Can You Ring My Bell?

“Basically we want to teach you. We want to show you the ropes,” says Dylan F. Perese ’17. The ropes Perese refers to are actually cables: heavy-duty ones with the strength to suspend the 25-tons-worth of bells that he and the other members of The Lowell House Society of Russian Bell Ringers play every Sunday.
By Melissa C. Rodman

“Basically we want to teach you. We want to show you the ropes,” says Dylan F. Perese ’17. The ropes Perese refers to are actually cables: heavy-duty ones with the strength to suspend the 25-tons-worth of bells that he and the other members of The Lowell House Society of Russian Bell Ringers play every Sunday.

By Mac G Schumer

To become a Russian bell ringer, students must pass a comp, which begins in October. The comp process itself is fairly simple and hinges upon reliable attendance, according to club leaders. No previous experience necessary.

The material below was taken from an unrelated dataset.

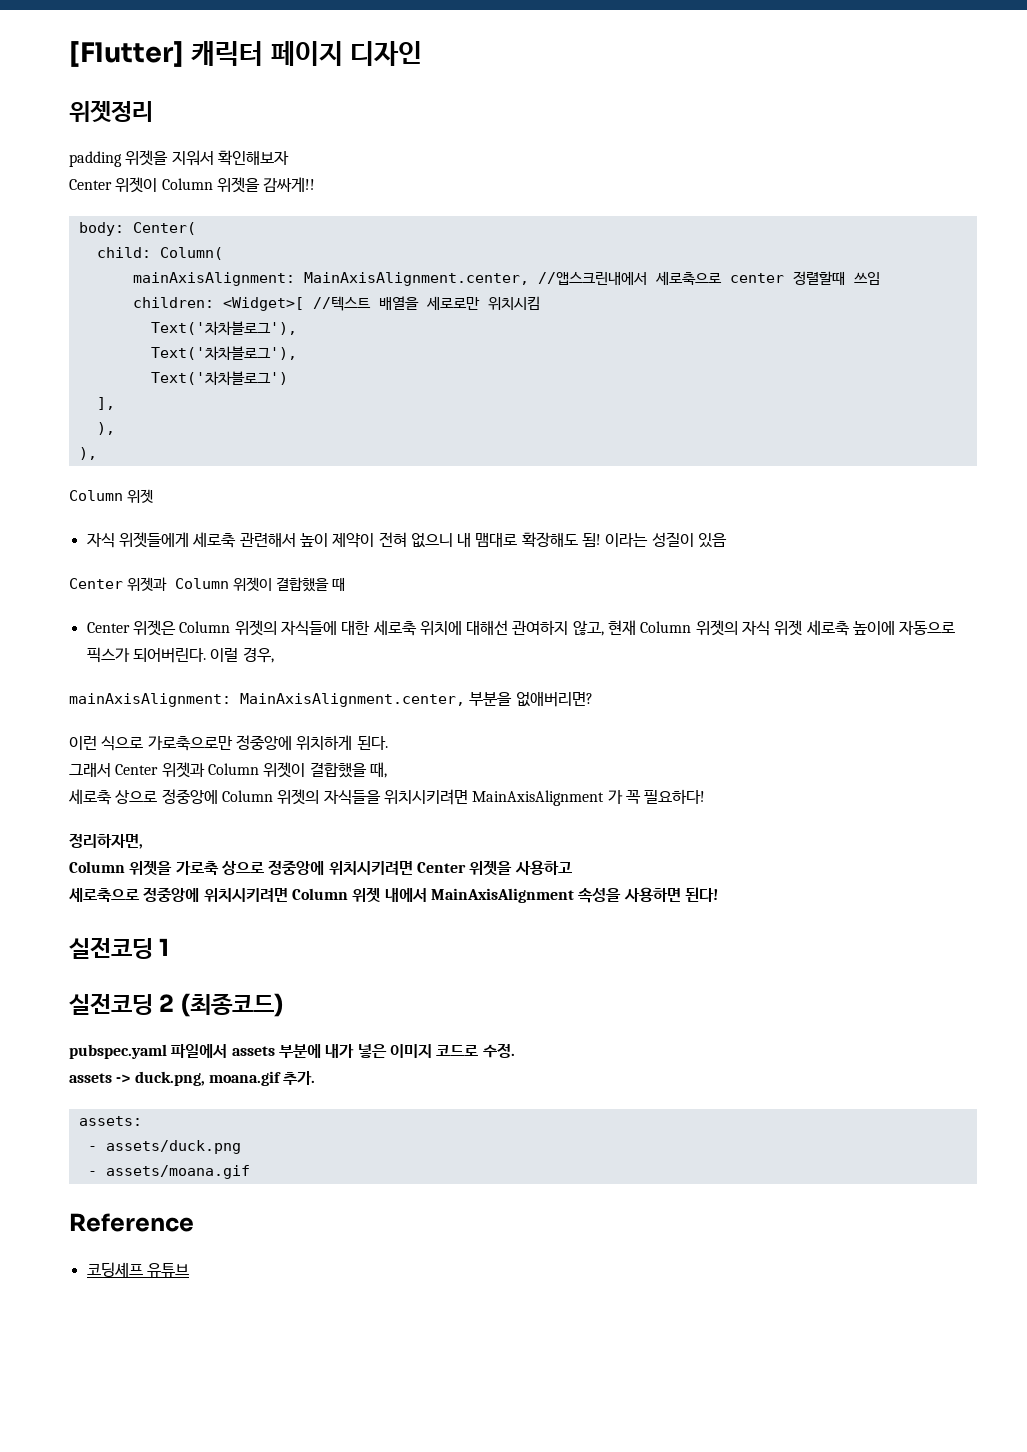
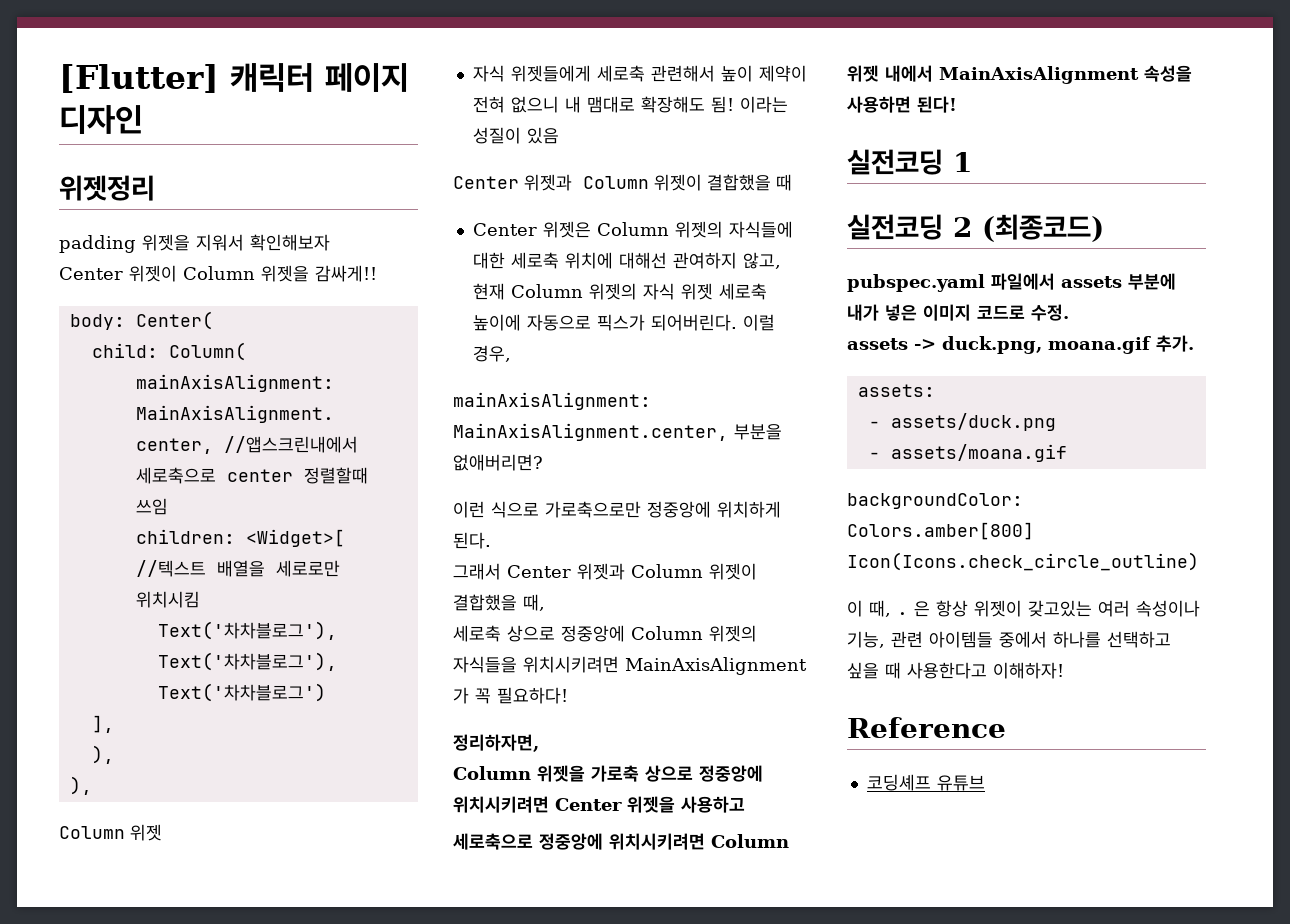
+ backgroundColor: Colors.amber[800] Icon(Icons.check_circle_outline)
+ 이 때, . 은 항상 위젯이 갖고있는 여러 속성이나 기능, 관련 아이템들 중에서 하나를 선택하고 싶을 때 사용한다고 이해하자!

In order to play the bells at 1 p.m. every Sunday, compers are expected to show up 15 minutes earlier, even in inclement weather. “That’s the deal-breaker for a lot of people,” Perese says. “It gets pretty cold in the winter and pretty windy.”

On any given Sunday, the number of people in the bell tower varies. “Last Sunday we had about 30 people up there, but we’ve had as few as two or three,” Perese says. Sometimes a conductor directs the group to keep everyone in rhythm.

Together the ringers play anything from traditional Russian peals to top 40 hits to seasonal classics such as “Charlie Brown’s Thanksgiving Song”.

“Russian bell ringing is an art,” Lowell House Co-Master Diana L. Eck says. “It’s this piling up of sound. It’s much more like jazz because it’s improvisational.”

The bells create sound in a way similar to the strings-and-hammer system within a piano. Metal cords are threaded through different levels, and ringers pull on ropes to trill the bells.

First-time ringers can try their hands at any bell in the tower except for “Mother Earth,” the biggest bell, the crown jewel: it is close to nine feet in diameter and weighs over 13 tons. Instead, compers can test out “Mother Earth”’s resonant peers, whose names include “Sacred Oil” and “Famine, Pestilence and Despair.”

Once the comp is complete, new members receive keys to the bell tower on Russian Orthodox Easter.


“We’re probably one of the more inclusive student groups on campus in the sense that anyone is welcome to com e up with us, It’s a really great group of people,” Perese says. “It’s incredibly rewarding to be part of a larger religious and musical and cultural tradition.”